More benign and well known was the half-million-dollar recording studio at the north end of the tunnels, directly beneath the amphitheater. The Gothams had used it to produce fourteen albums over the last eight years, all demo tracks and vanity spins from the clan’s avid musicians. The White Hand Groove, the all-tempic jazz band, recorded a new compilation disc every December. They handed them out as stocking stuffers.
On Tuesday morning, the twenty-fourth of May, the studio was opened once again. Jonathan had recruited a bassist, a drummer, and a rhythm guitarist from The White Hand Groove and spent two days rehearsing with them.
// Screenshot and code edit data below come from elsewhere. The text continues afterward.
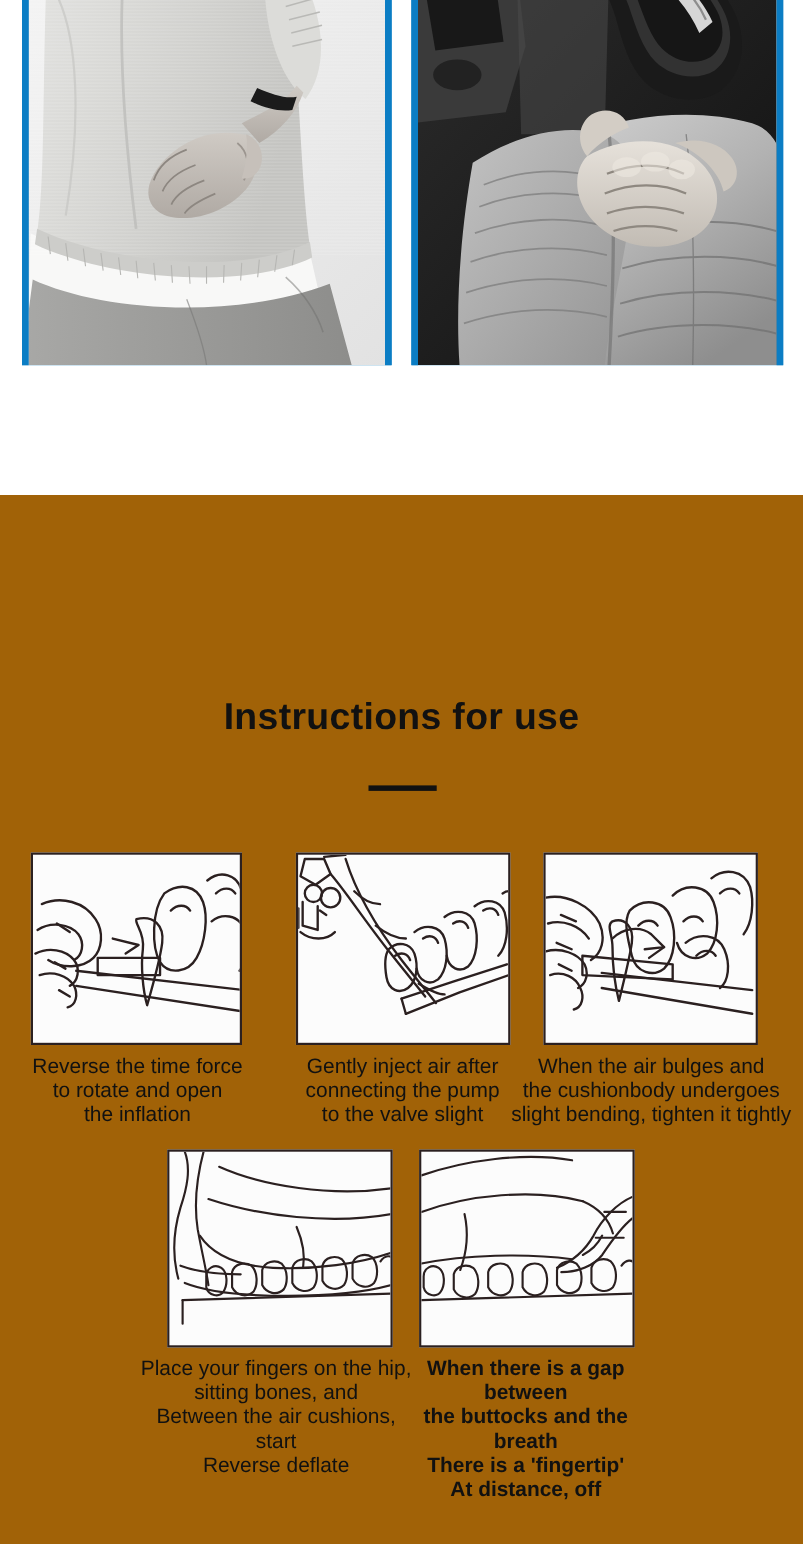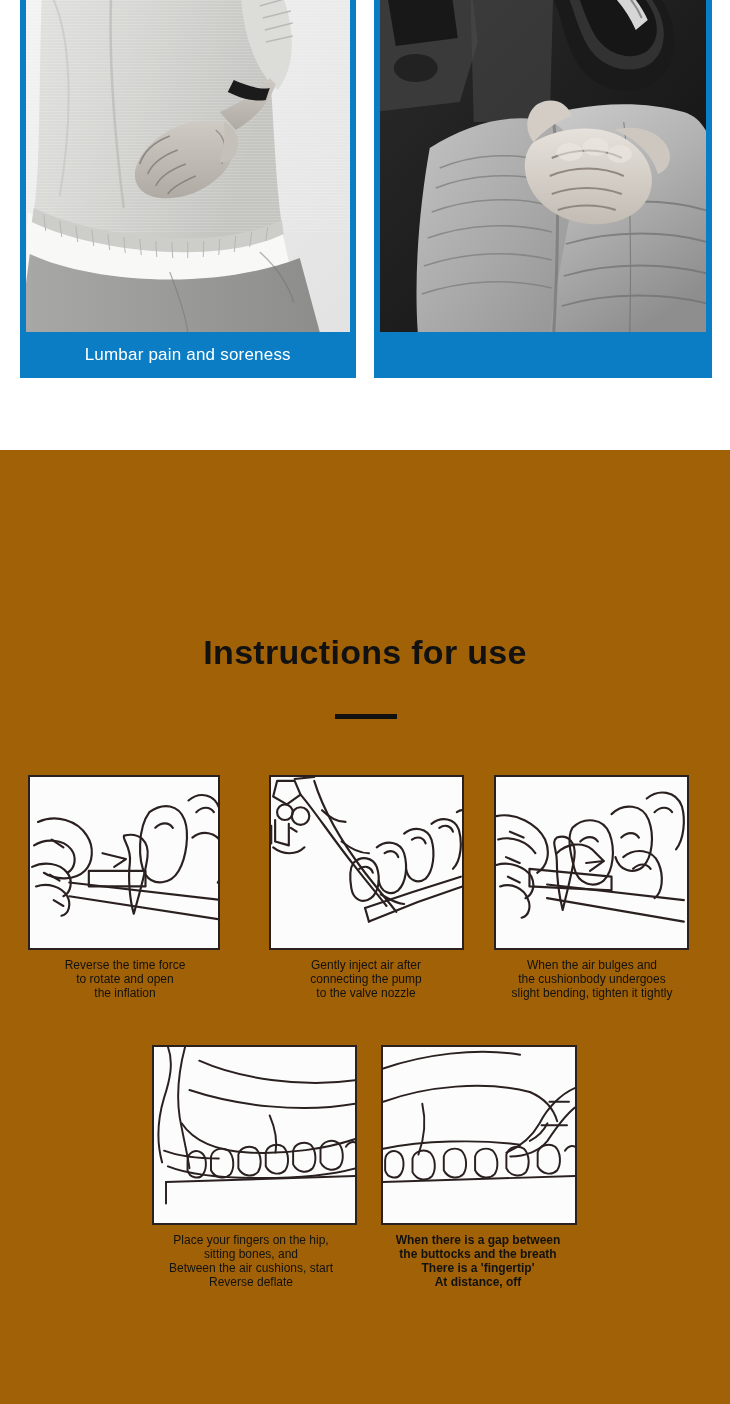--- a/index.html
+++ b/index.html
@@ -99,21 +99,21 @@
   }
   .step-box {
     border: 2.5px solid #2b2020;
     background: #fcfcfc;
     box-sizing: border-box;
     overflow: hidden;
   }
   .step-box svg { display: block; width: 100%; height: 100%; }
   .step-caption {
     margin-top: 9px;
-    font-size: 12px;
+    font-size: 19px;
     line-height: 1.16;
     color: #111111;
     white-space: pre-line;
   }
 
   
   #step-1 { left: 14px;  top: 325px; width: 222px; }
   #step-1 .step-box { width: 192px; height: 175px; margin: 0 auto 0 14px; }
   #step-2 { left: 252px; top: 325px; width: 228px; }
   #step-2 .step-box { width: 195px; height: 175px; margin: 0 auto; }
@@ -218,21 +218,20 @@
             <path d="M158 178 C142 184 132 192 128 202"></path>
             <path d="M166 192 C150 198 140 205 136 214"></path>
             <path d="M176 204 C162 210 152 216 148 222"></path>
           </g>
           <path d="M196 158 C206 166 208 180 202 192" stroke="#9b958f" stroke-width="1.6" fill="none"></path>
 
           <path d="M204 150 C214 154 220 164 218 176 C216 186 208 192 200 190
                    C204 178 206 162 204 150 Z" fill="#c6c0ba"></path>
         </svg>
       </div>
-      <div class="card-label">Lumbar pain and soreness</div>
     </div>
 
     <div class="symptom-card card-right">
       <div class="card-photo">
         <svg viewBox="0 0 339 360" preserveAspectRatio="xMidYMid slice" aria-hidden="true">
           <defs>
             <linearGradient id="interior" x1="0" y1="0" x2="1" y2="1">
               <stop offset="0" stop-color="#2c2c2c"></stop>
                 <stop offset="1" stop-color="#101010"></stop>
             </linearGradient>
@@ -405,21 +404,21 @@
           <path d="M172 52 C178 48 184 50 186 56"></path>
 
           <path d="M96 134 L144 118 L194 102"></path>
           <path d="M100 148 L150 128 L196 112"></path>
           <path d="M96 134 L100 148"></path>
         </g>
       </svg>
     </div>
     <div class="step-caption">Gently inject air after
 connecting the pump
-to the valve nozzle</div>
+to the valve slight</div>
   </div>
 
   <div class="step" id="step-3">
     <div class="step-box">
       <svg viewBox="0 0 195 175" aria-hidden="true">
         <g fill="none" stroke="#2b2020" stroke-width="2.2" stroke-linecap="round" stroke-linejoin="round">
 
           <path d="M78 52 C90 40 110 42 116 58 C122 74 120 96 110 106
                    C100 114 84 110 80 94 C76 78 72 62 78 52 Z"></path>
           <path d="M118 38 C130 26 150 28 156 44 C162 60 160 82 150 92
Playing “Come Together” was easy. Playing it the right way, the Heath and Beatles way, was a nightmare. The boy ruled the group with tyrannical exactitude, shrieking with rage whenever one of them strayed from the song sheet. The tempics were so fed up with him that Hannah began fearing for his safety. Luckily Jonathan, no stranger to band friction, was able to keep the peace.
By Friday morning, the musicians were ready to cut their single. Heath took his place in the recording booth and cast a doleful look at Hannah.
“You should be doing this,” he said. “You have the better voice.”
It had been seventeen days since Hannah sacrificed her singing, and she had yet to croon a single note. Though she’d never intended to take her testament seriously, Irwin Sunder’s scornful tone had pushed a button deep inside of her. Hannah was fiercely determined to shatter his misconceptions. She’d keep her word like a goddamn champion and show that prick the true meaning of willpower.
Hannah smiled at Heath from the control room. “You got this, sweetie. Nobody knows the song better than you.”
That was certainly true. Hannah couldn’t even guess the number of times Heath had listened to Abbey Road on the old world. He channeled John Lennon with supernatural precision—every note, every cadence, every split-second pause. This was more than a cover. It was a resurrection.